Ovviamente il contenuto dello scritto, tutt’altro che super partes, mira ad evidenziare il collegamento c.d. ultra-cattolico con l’impostazione dell’Osservatorio contro omosessualità, aborto e tutte le nefandezze che oltraggiano Dio e corrompono di conseguenza la legge naturale.
Fino a qui tutto bene. Personalmente, da collaboratore per questo onorevole progetto di informazione contro l’avanzata omosessualista, prendo i fastidi recati a l’Espresso come una medaglia d’oro, sottoscrivendo quanto già detto da Rodolfo de Mattei in risposta all’intervista fattagli.
Ci tengo però, sempre personalmente – non volendo fare del mio pensiero un assoluto che coinvolge anche altri membri dell’Osservatorio, pur pensando che difficilmente saranno in disaccordo con il sottoscritto – a chiarire qualche punto, soprattutto per ciò che concerne inopportune e veramente fastidiose associazioni:
In primis, io non ho alcun tipo di interesse a voler spingere il Pontificato di Bergoglio ad un maggiore attivismo, per il semplice fatto che l’attivismo di Bergoglio non può che essere terrificante ogni volta che viene intrapreso. Non occorre scendere negli innumerevoli dettagli, essendo la situazione sotto gli occhi di tutti.

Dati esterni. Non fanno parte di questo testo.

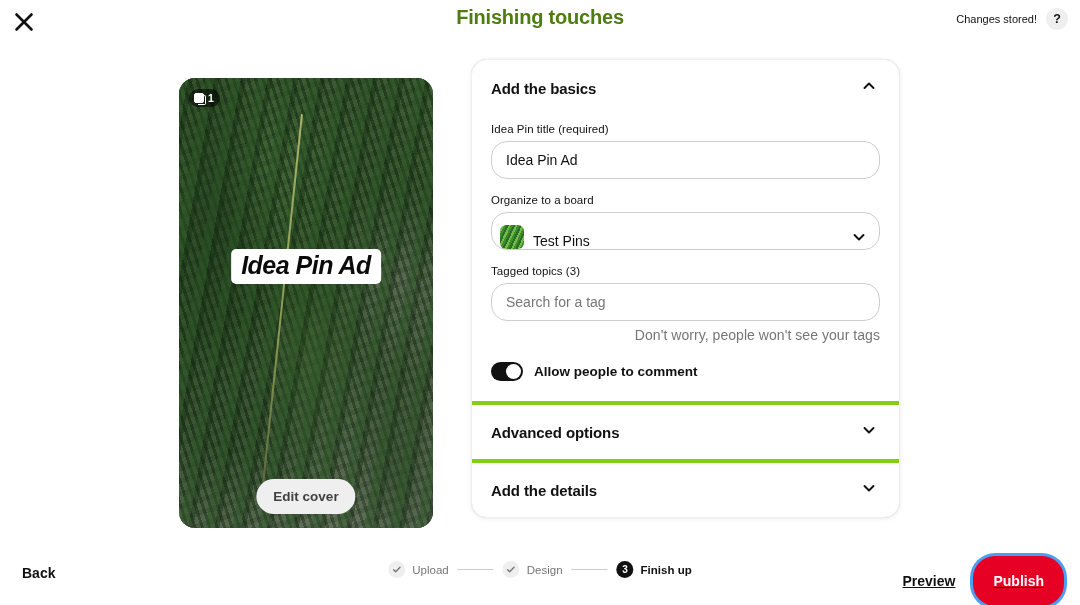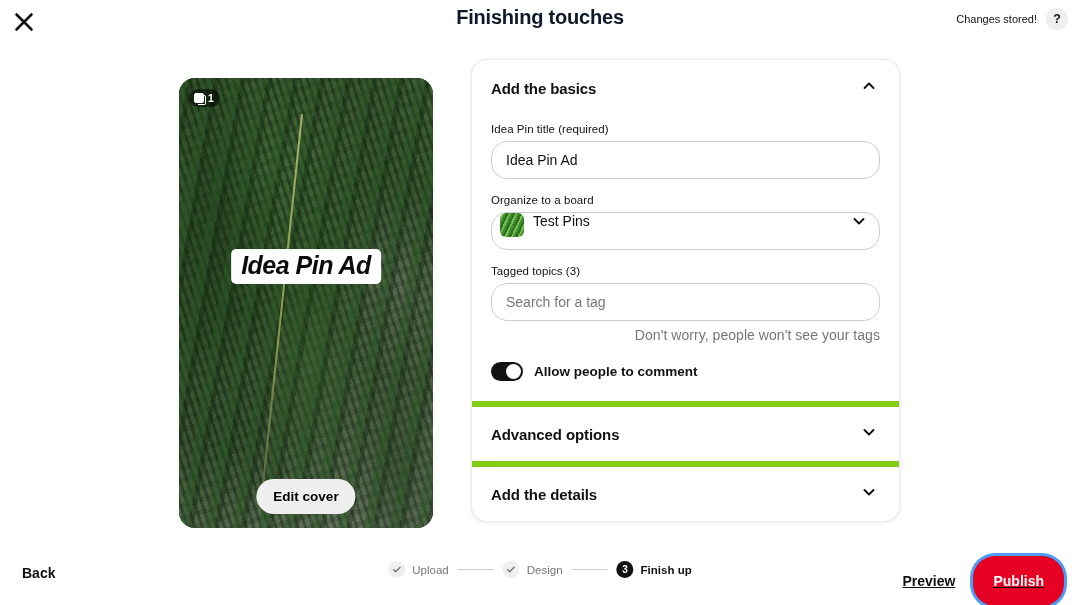--- a/index.html
+++ b/index.html
@@ -49,7 +49,7 @@
     font-size: 20px;
     font-weight: bold;
     letter-spacing: -0.2px;
-    color: #0f172a;
+    color: #4d7c0f;
   }
 
   .topbar-right {

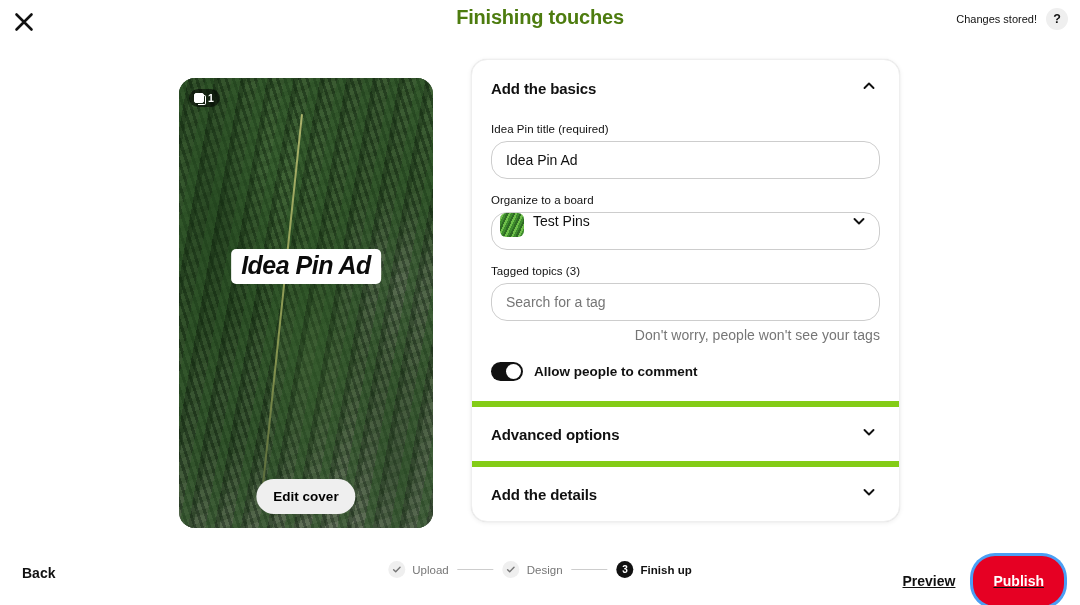--- a/index.html
+++ b/index.html
@@ -228,7 +228,7 @@
   }
 
   .section {
-    border-bottom: 6px solid #84cc16;
+    border-bottom: 4px solid #84cc16;
   }
   .section:last-child { border-bottom: none; }
 

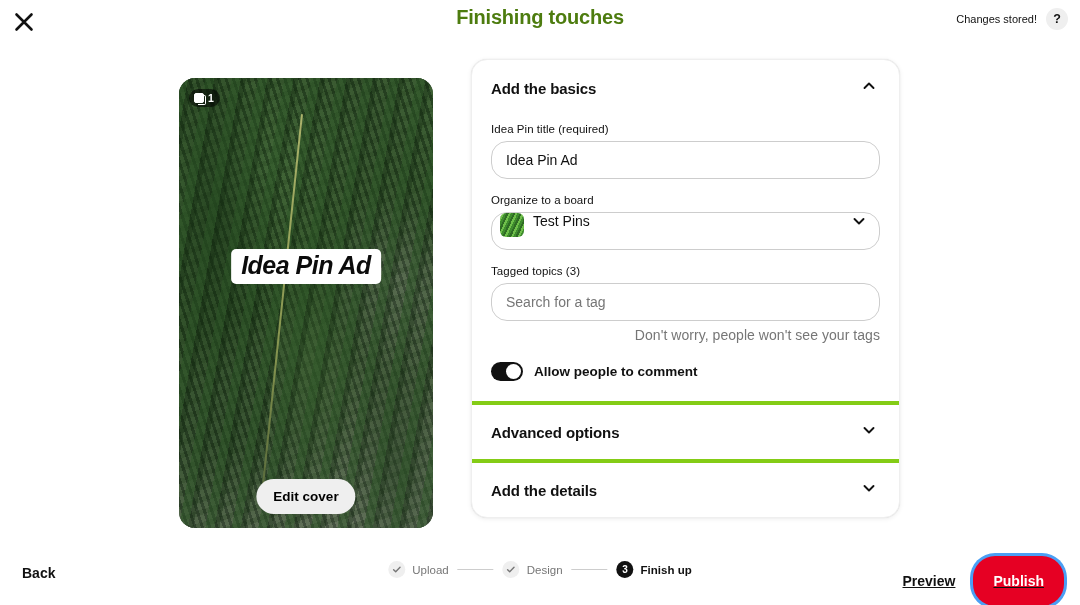--- a/index.html
+++ b/index.html
@@ -287,7 +287,7 @@
     border-radius: 16px;
     padding: 0 12px 0 8px;
     display: flex;
-    align-items: flex-start;
+    align-items: flex-end;
     gap: 9px;
     background: #ffffff;
     cursor: pointer;

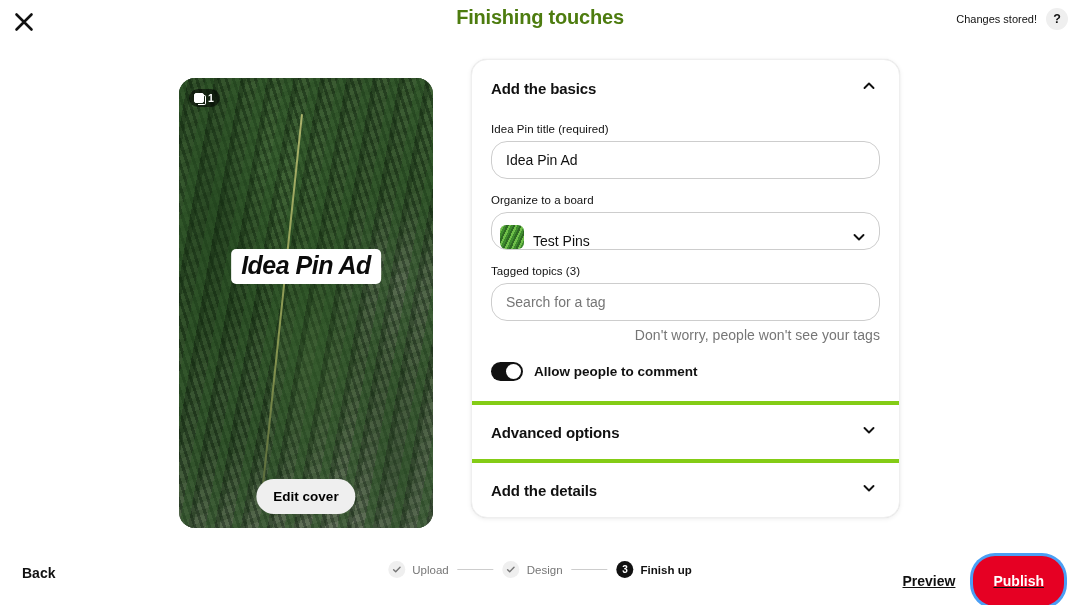--- a/index.html
+++ b/index.html
@@ -203,7 +203,7 @@
     bottom: 14px;
     transform: translateX(-50%);
     background: #efefef;
-    color: #000000;
+    color: #404040;
     font-size: 13.5px;
     font-weight: bold;
     padding: 10px 17px;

In secundis, ma non certamente per importanza, è l’imbarazzante accostamento allo “zoccolo duro del Family day capeggiato dal Popolo della Famiglia di Mario Adinolfi”.

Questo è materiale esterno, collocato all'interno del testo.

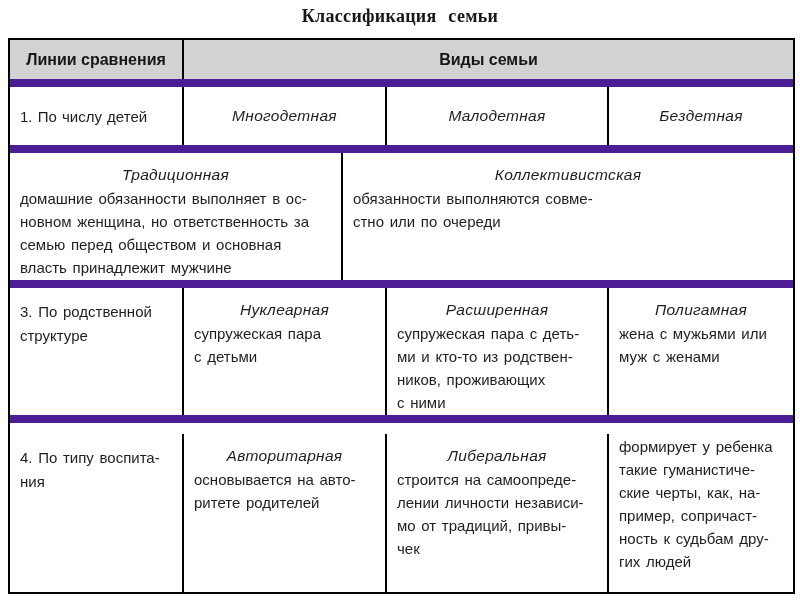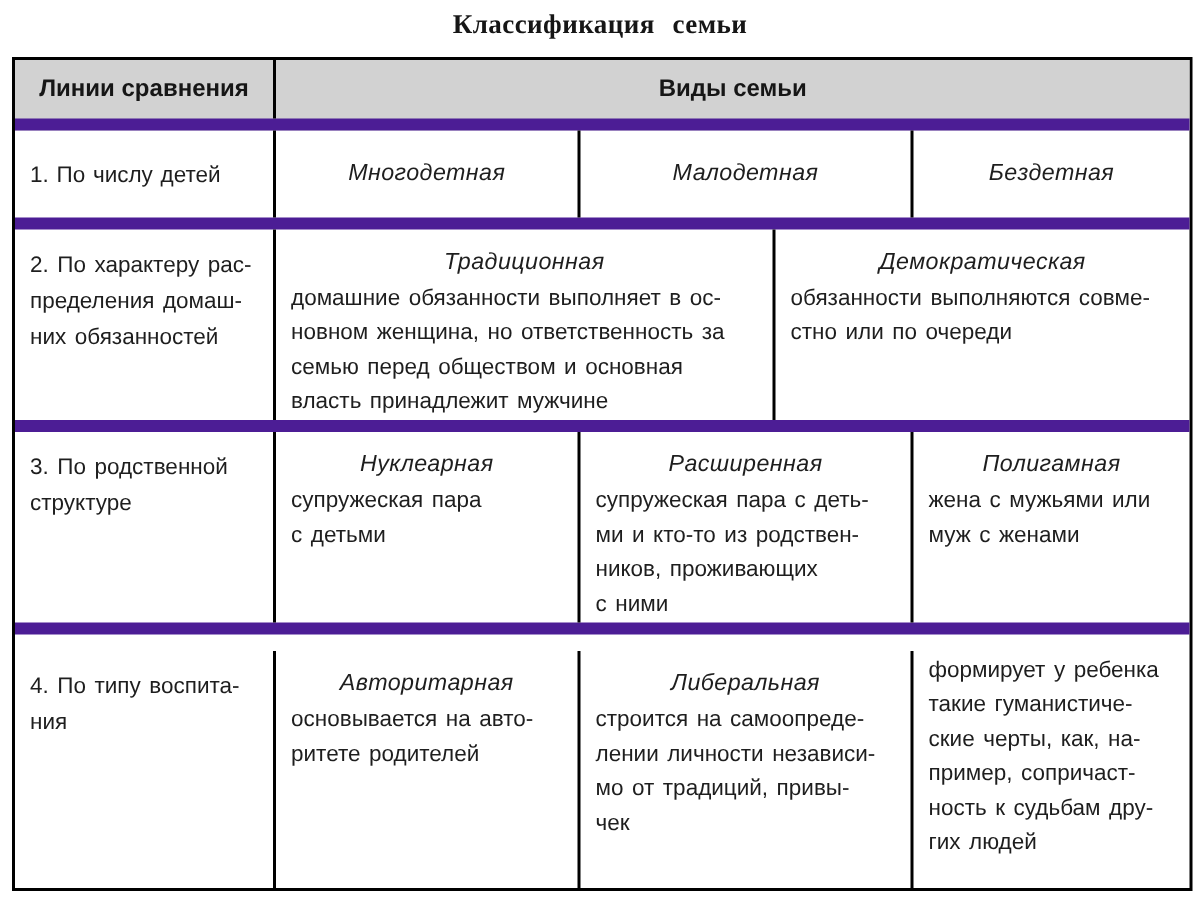--- a/index.html
+++ b/index.html
@@ -80,9 +80,6 @@
     </div>
 
     <div class="row row-2">
-      <div class="cell label-col row-label">2. По характеру рас-
-пределения  домаш-
-них  обязанностей</div>
       <div class="cell wa">
         <div class="cell-heading">Традиционная</div>
         <div class="cell-body">домашние обязанности выполняет в ос-

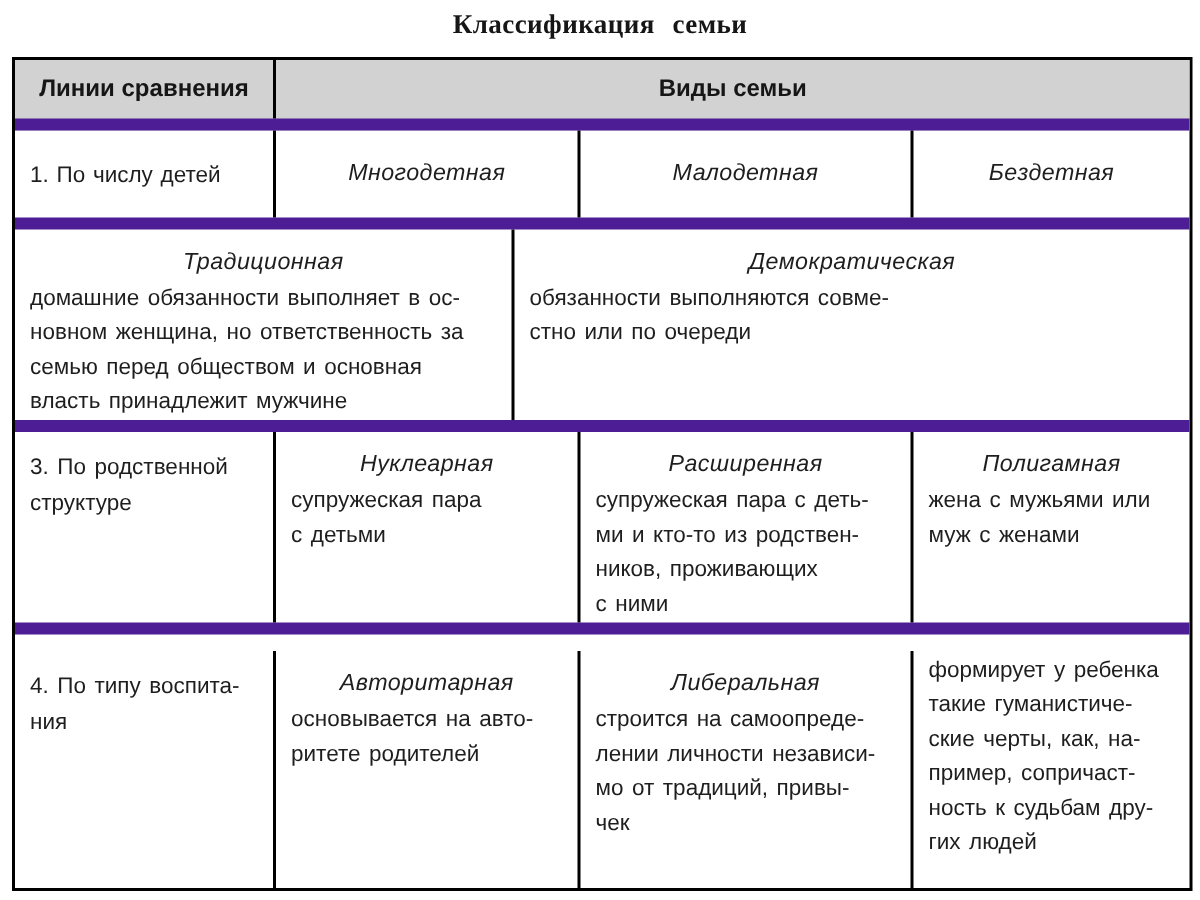--- a/index.html
+++ b/index.html
@@ -88,7 +88,7 @@
 власть принадлежит мужчине</div>
       </div>
       <div class="cell wb">
-        <div class="cell-heading">Демократическая</div>
+        <div class="cell-heading">Коллективистская</div>
         <div class="cell-body">обязанности выполняются совме-
 стно или по очереди</div>
       </div>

Questo è inaccettabile, è inaccettabile essere paragonato a chi per prendere qualche voto si allea con musulmani, agnostici, scismatici, ruschi e bruschi.
Io non sono favorevole “ad una cornice normativa che disciplini per persone dello stesso sesso diritti e che non faccia discriminazioni”secondo quanto detto dal candidato a sindaco del PDF Luigi Mercogliano; non sono favorevole a chi blatera che l’unico modo per decidere ciò che è giusto o sbagliato è il totale abbandono alla democrazia (Mario Adinolfi), patteggiando accordi bilaterali con lo spirito del mondo, nonché con la roccelliana CEI che tenta di scimmiottare in modo eristico la Dottrina cattolica.

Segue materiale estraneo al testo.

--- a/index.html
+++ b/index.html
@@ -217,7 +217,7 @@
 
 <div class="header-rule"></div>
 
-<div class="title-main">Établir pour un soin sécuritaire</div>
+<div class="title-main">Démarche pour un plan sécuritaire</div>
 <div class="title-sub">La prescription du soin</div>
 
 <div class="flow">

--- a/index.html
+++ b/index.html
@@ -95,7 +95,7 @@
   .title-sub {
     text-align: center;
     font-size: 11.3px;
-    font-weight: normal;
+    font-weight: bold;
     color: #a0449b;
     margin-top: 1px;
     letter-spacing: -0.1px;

Non sono per le oceaniche folle di piazza, che a suon di battaglieri slogan aconfessionali tentano di contrastare le avanzate di legioni infernali cosparse in tutto il mondo.
Non sto con chi s’immischia da anni con una politica fornicatrice e cerca, tramite questa, di lasciare anche una piccola dependance per il Cattolicesimo, esultando per l’elezione di sedicenti presidenti cattolici (Adinolfi su Mattarella).
Per finire,  non sto nemmeno con chi cerca di difendere la “famiglia naturale” pur non essendo “contro nessuno”. 
Vi è invece necessità di essere CONTRO le “unioni (in)civili” , poiché in quanto contro-natura perdono ogni diritto di essere nominate e “consacrate”. Bisogna essere totalmente CONTRO l’omosessualità perché è un peccato che grida vendetta al cospetto di Dio, e non è quindi permesso di edulcorare nessuna tutela normativa verso la sodomia.
Lascio volentieri ai politicanti del Popolo della Famiglia la possibilità “di stare anche dalla parte” degli omosessuali. Sempre a loro lascio volentieri la cafonaggine di scendere nelle offese false e personali verso singoli collaboratori di Radio Spada, attaccando per giunta i familiari di questi, e dimostrando così la pasta di cui sono fatti.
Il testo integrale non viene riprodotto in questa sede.